◆ EXERCISE AIM: Please give back each line below unchanged; none of the pictures should appear.

Start of Block

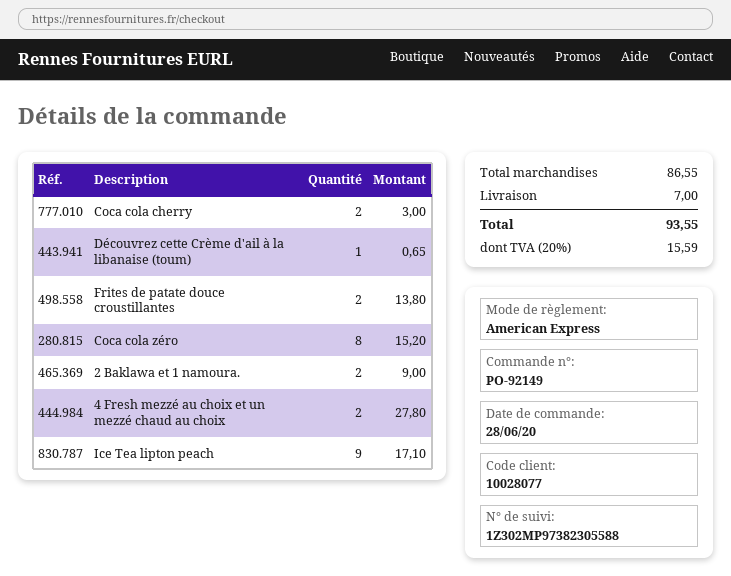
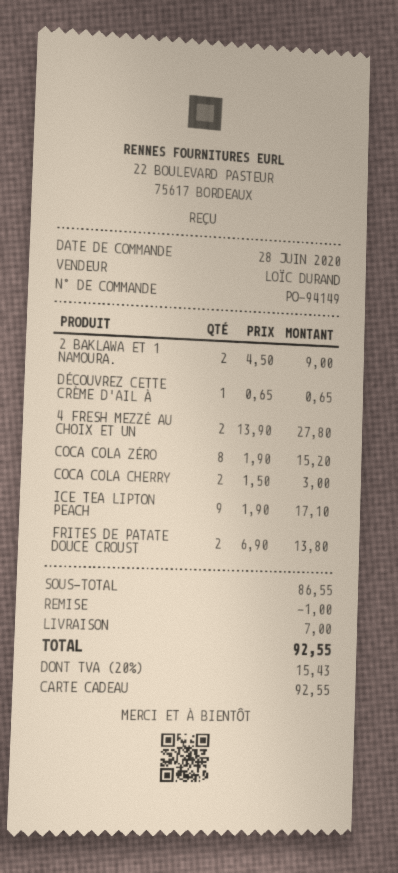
order number: PO-92149 -> PO-94149
payment method: American Express -> gift card
discount: none -> 1.00
tax: 20% = 15.59 -> 20% = 15.43
total: 93.55 -> 92.55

End of Block

◆ EXERCISE RESPONSE:
order number: PO-92149 -> PO-94149
payment method: American Express -> gift card
discount: none -> 1.00
tax: 20% = 15.59 -> 20% = 15.43
total: 93.55 -> 92.55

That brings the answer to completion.